Print the records below once again, exactly as they were given.

EXERCISE MATERIAL
•••

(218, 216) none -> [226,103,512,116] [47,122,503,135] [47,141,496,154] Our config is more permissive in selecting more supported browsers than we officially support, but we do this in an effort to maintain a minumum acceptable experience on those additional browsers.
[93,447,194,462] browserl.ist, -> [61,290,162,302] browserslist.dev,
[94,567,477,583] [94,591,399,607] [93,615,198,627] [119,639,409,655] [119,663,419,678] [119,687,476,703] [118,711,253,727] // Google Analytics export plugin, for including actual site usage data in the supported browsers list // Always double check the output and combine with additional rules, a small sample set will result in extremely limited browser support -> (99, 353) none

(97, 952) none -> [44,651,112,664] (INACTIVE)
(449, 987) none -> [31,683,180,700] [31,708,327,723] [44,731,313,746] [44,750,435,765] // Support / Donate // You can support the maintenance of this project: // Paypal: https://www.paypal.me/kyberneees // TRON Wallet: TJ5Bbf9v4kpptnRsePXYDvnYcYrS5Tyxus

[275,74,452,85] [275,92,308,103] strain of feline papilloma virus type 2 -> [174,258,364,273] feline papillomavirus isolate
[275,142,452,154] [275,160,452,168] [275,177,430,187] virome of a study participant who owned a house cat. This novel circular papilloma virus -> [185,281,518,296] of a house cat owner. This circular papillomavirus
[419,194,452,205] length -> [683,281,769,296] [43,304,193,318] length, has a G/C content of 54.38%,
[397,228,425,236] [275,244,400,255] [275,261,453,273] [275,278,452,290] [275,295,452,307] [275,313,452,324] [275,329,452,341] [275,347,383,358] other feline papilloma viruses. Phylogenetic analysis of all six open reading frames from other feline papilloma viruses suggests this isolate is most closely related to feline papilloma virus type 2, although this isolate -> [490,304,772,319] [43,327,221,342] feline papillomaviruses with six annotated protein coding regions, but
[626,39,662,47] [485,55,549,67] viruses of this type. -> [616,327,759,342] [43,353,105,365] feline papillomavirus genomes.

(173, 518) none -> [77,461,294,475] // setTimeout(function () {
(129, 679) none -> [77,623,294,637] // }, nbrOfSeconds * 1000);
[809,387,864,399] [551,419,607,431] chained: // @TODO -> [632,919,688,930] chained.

•••

TASK RESULT
(218, 216) none -> [226,103,512,116] [47,122,503,135] [47,141,496,154] Our config is more permissive in selecting more supported browsers than we officially support, but we do this in an effort to maintain a minumum acceptable experience on those additional browsers.
[93,447,194,462] browserl.ist, -> [61,290,162,302] browserslist.dev,
[94,567,477,583] [94,591,399,607] [93,615,198,627] [119,639,409,655] [119,663,419,678] [119,687,476,703] [118,711,253,727] // Google Analytics export plugin, for including actual site usage data in the supported browsers list // Always double check the output and combine with additional rules, a small sample set will result in extremely limited browser support -> (99, 353) none

(97, 952) none -> [44,651,112,664] (INACTIVE)
(449, 987) none -> [31,683,180,700] [31,708,327,723] [44,731,313,746] [44,750,435,765] // Support / Donate // You can support the maintenance of this project: // Paypal: https://www.paypal.me/kyberneees // TRON Wallet: TJ5Bbf9v4kpptnRsePXYDvnYcYrS5Tyxus

[275,74,452,85] [275,92,308,103] strain of feline papilloma virus type 2 -> [174,258,364,273] feline papillomavirus isolate
[275,142,452,154] [275,160,452,168] [275,177,430,187] virome of a study participant who owned a house cat. This novel circular papilloma virus -> [185,281,518,296] of a house cat owner. This circular papillomavirus
[419,194,452,205] length -> [683,281,769,296] [43,304,193,318] length, has a G/C content of 54.38%,
[397,228,425,236] [275,244,400,255] [275,261,453,273] [275,278,452,290] [275,295,452,307] [275,313,452,324] [275,329,452,341] [275,347,383,358] other feline papilloma viruses. Phylogenetic analysis of all six open reading frames from other feline papilloma viruses suggests this isolate is most closely related to feline papilloma virus type 2, although this isolate -> [490,304,772,319] [43,327,221,342] feline papillomaviruses with six annotated protein coding regions, but
[626,39,662,47] [485,55,549,67] viruses of this type. -> [616,327,759,342] [43,353,105,365] feline papillomavirus genomes.

(173, 518) none -> [77,461,294,475] // setTimeout(function () {
(129, 679) none -> [77,623,294,637] // }, nbrOfSeconds * 1000);
[809,387,864,399] [551,419,607,431] chained: // @TODO -> [632,919,688,930] chained.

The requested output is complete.